Die Nerven liegen blank bei den Lausitzer Füchsen. Nicht zuletzt die Undiszipliniertheit von Ondrej Pozivil bei der Niederlage am Sonntag Bad Nauheim ließ tief blicken. Der Verteidiger rempelte einen Schiedsrichter an und kassierte dafür eine Zehn-Minuten-Strafe. Dass dies sogar einem erfahrenen Profi wie Pozivil passiert, sagt eine Menge aus über die mentale Verfassung des Eishockey-Zweitligisten.

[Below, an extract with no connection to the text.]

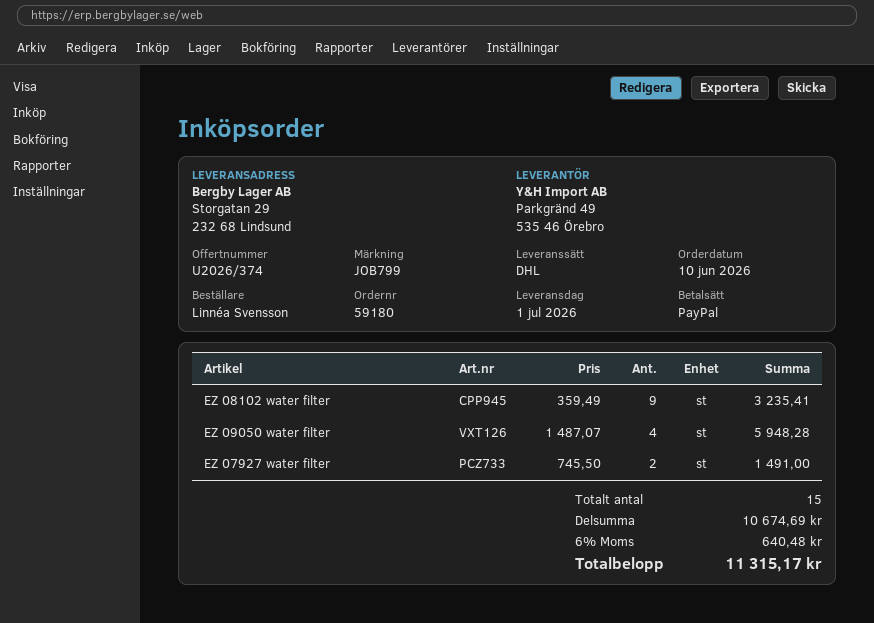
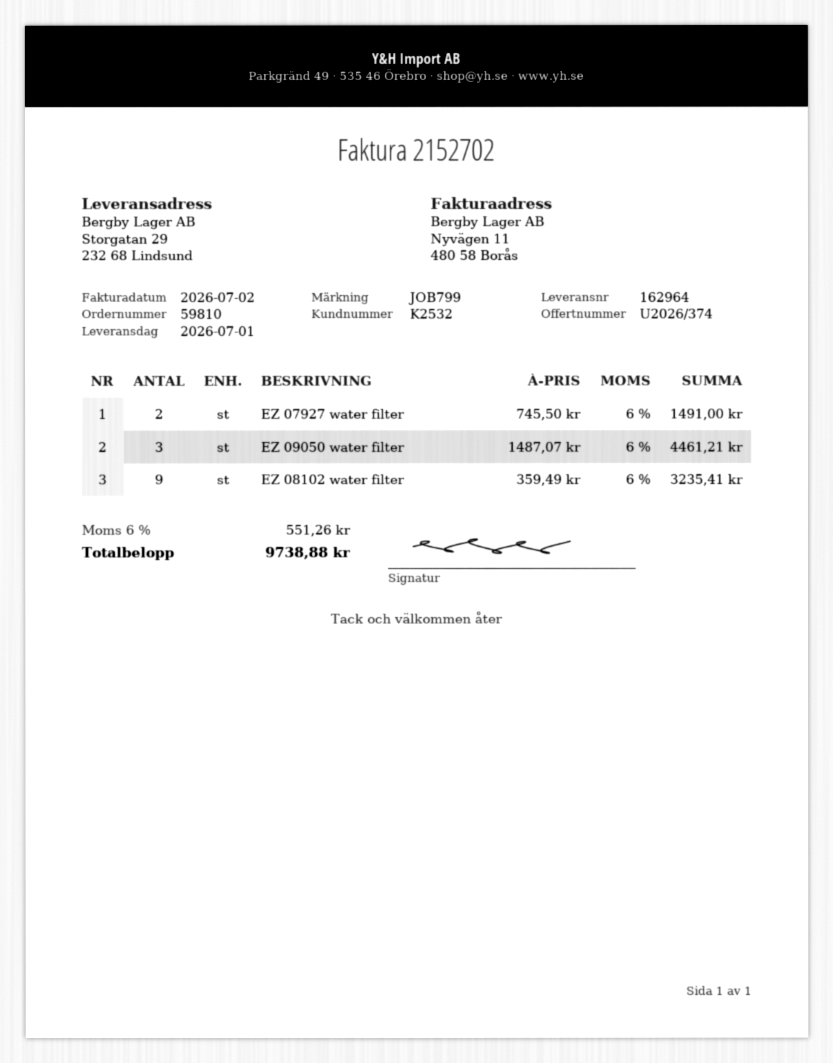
order number: 59180 -> 59810
EZ 09050 water filter: 4 x 1487.07 = 5948.28 -> 3 x 1487.07 = 4461.21
tax: 6% = 640.48 -> 6% = 551.26
total: 11315.17 -> 9738.88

Das 3:5 war die dritte Niederlage in Serie und die 15. Pleite im 25. Saisonspiel in der DEL2. Zum Vergleich: In der gesamten Vorsaison hatte das Team von Corey Neilson nur 22 Mal ein Spiel verloren geben müssen. Auch der Füchse-Trainer verwies wehmütig auf das Rekordjahr 2018/19, das Weißwasser zum Playoff-Teilnehmer und ihn selbst zum DEL2-Trainer des Jahres gemacht hatte: „In der letzten Saison waren wir aggressiv und schnell – in jedem einzelnen Spiel. Das hat wirklich Spaß gemacht.“

Frust im Fuchsbau

In der aktuellen Runde aber ist die Leichtigkeit einer Erwartungshaltung gewichen, die noch nicht erfüllt werden kann. Speziell die Derby-Niederlagen in Crimmitschau und gegen Dresden haben den Frust-Pegel im Fuchsbau weiter erhöht. Mit einem derartigen Pfeifkonzert wie am Freitag hatten die Fans ihr Team schon lange nicht mehr bedacht. Viele in der Halle hatten das Gefühl, Zeuge einer Arbeitsverweigerung geworden zu sein. Co-Trainer Chris Straube musste aufgebrachten Anhängern Rede und Antwort stehen. In den Fanforen im Internet ist im Zusammenhang mit den jüngsten Auftritten die Rede von „bodenloser Frechheit“ und „unterirdisch“.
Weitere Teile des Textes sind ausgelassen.